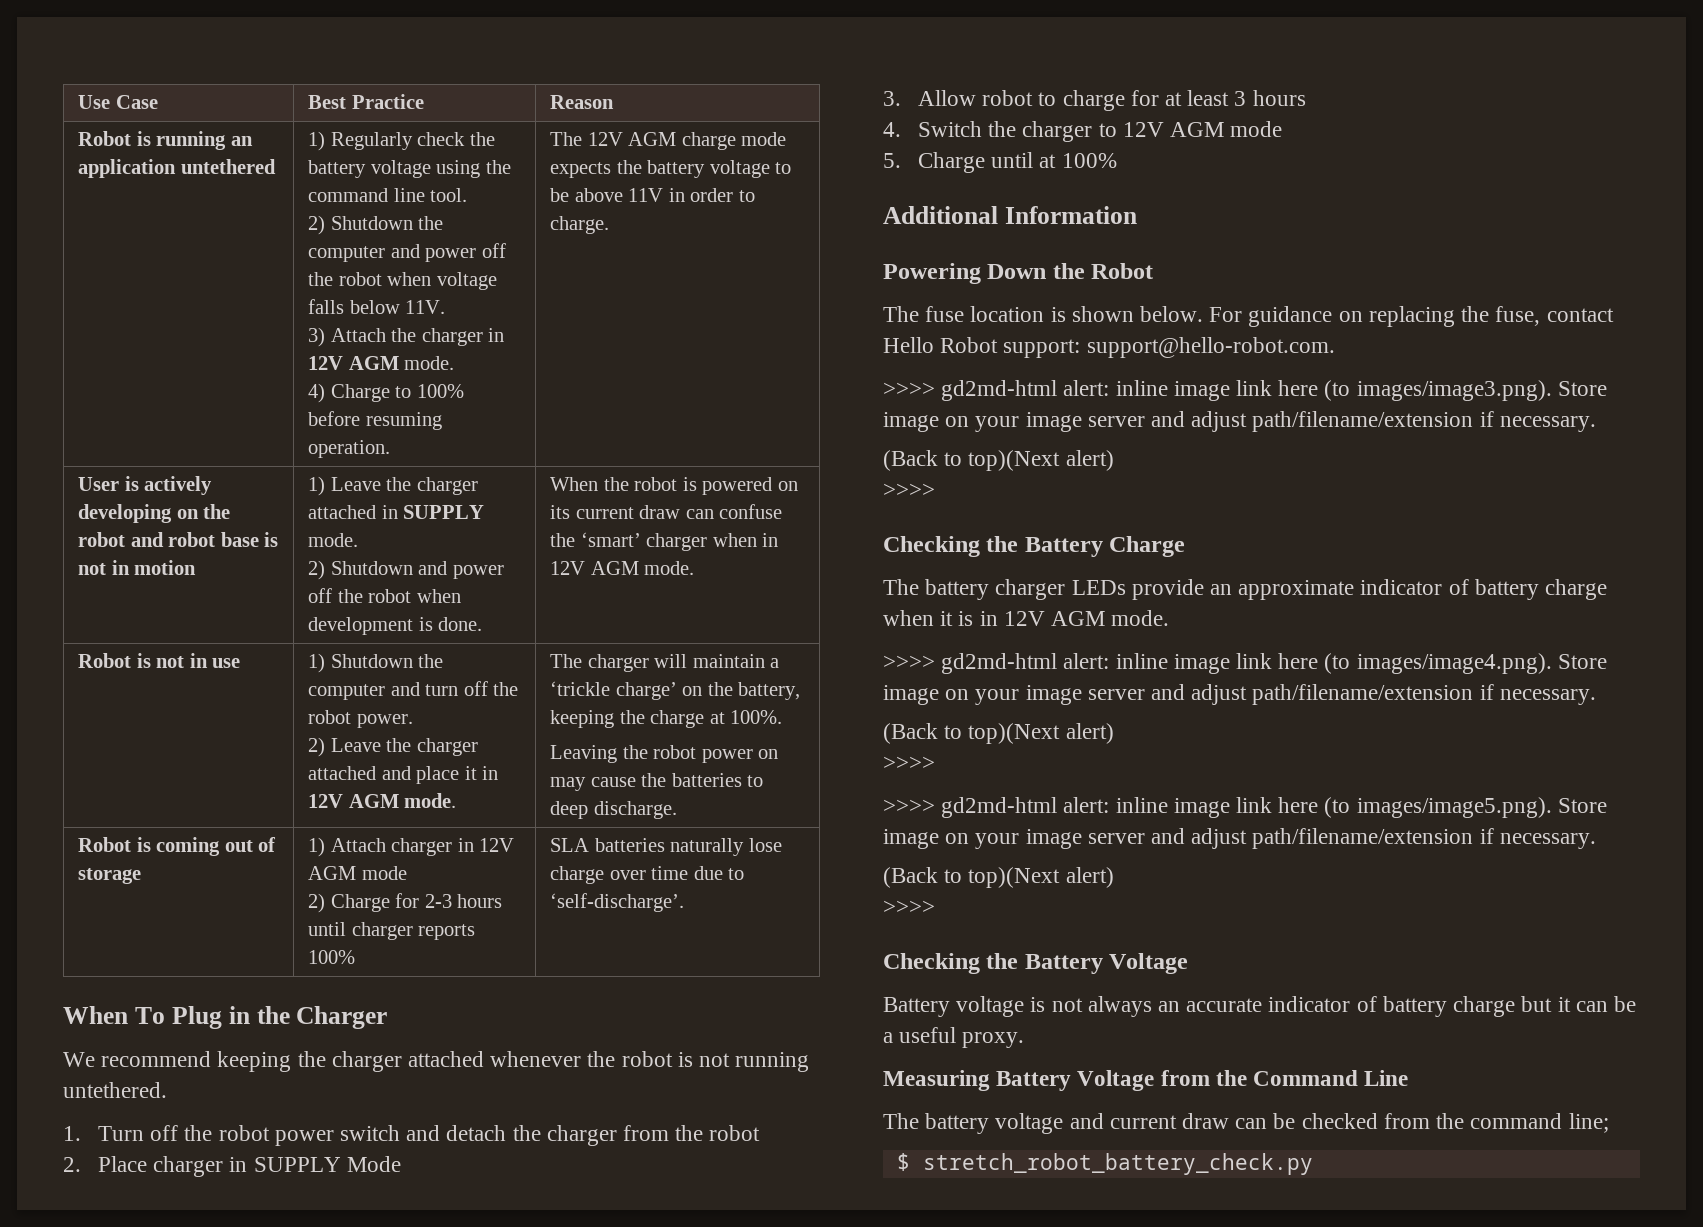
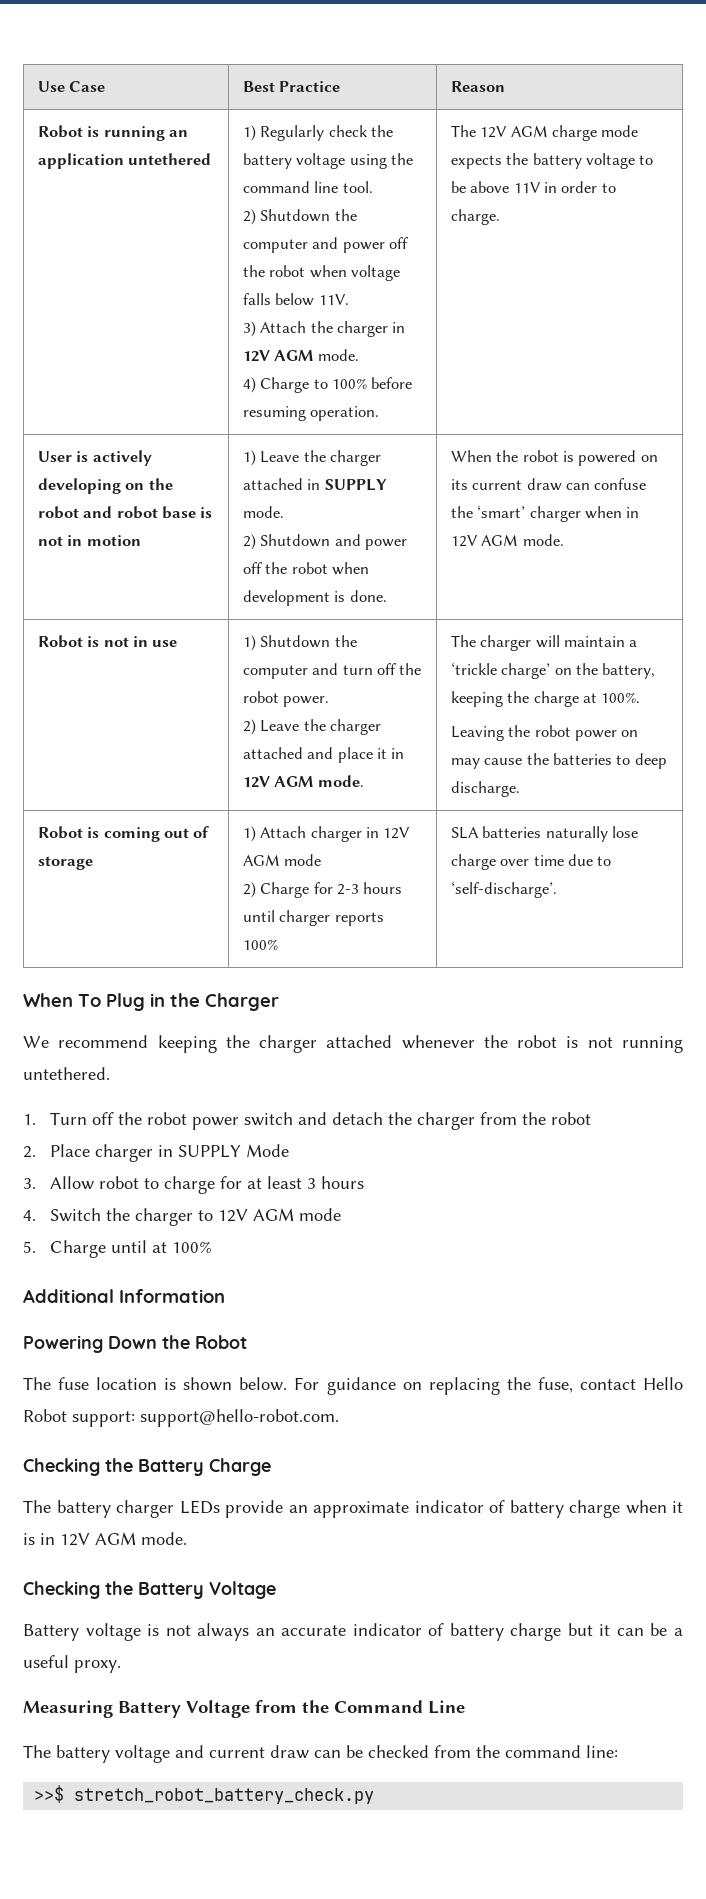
- >>>> gd2md-html alert: inline image link here (to images/image3.png). Store image on your image server and adjust path/filename/extension if necessary.
- (Back to top)(Next alert)
- >>>>
- >>>> gd2md-html alert: inline image link here (to images/image4.png). Store image on your image server and adjust path/filename/extension if necessary.
- (Back to top)(Next alert)
- >>>>
- >>>> gd2md-html alert: inline image link here (to images/image5.png). Store image on your image server and adjust path/filename/extension if necessary.
- (Back to top)(Next alert)
- >>>>
- The battery voltage and current draw can be checked from the command line;
- $ stretch_robot_battery_check.py
+ The battery voltage and current draw can be checked from the command line:
+ >>$ stretch_robot_battery_check.py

◇ ◇ ◇ ◇ ◇

Line by line, write out the records above exactly, skipping the pictures.

-- RESPONSE BOX --
- >>>> gd2md-html alert: inline image link here (to images/image3.png). Store image on your image server and adjust path/filename/extension if necessary.
- (Back to top)(Next alert)
- >>>>
- >>>> gd2md-html alert: inline image link here (to images/image4.png). Store image on your image server and adjust path/filename/extension if necessary.
- (Back to top)(Next alert)
- >>>>
- >>>> gd2md-html alert: inline image link here (to images/image5.png). Store image on your image server and adjust path/filename/extension if necessary.
- (Back to top)(Next alert)
- >>>>
- The battery voltage and current draw can be checked from the command line;
- $ stretch_robot_battery_check.py
+ The battery voltage and current draw can be checked from the command line:
+ >>$ stretch_robot_battery_check.py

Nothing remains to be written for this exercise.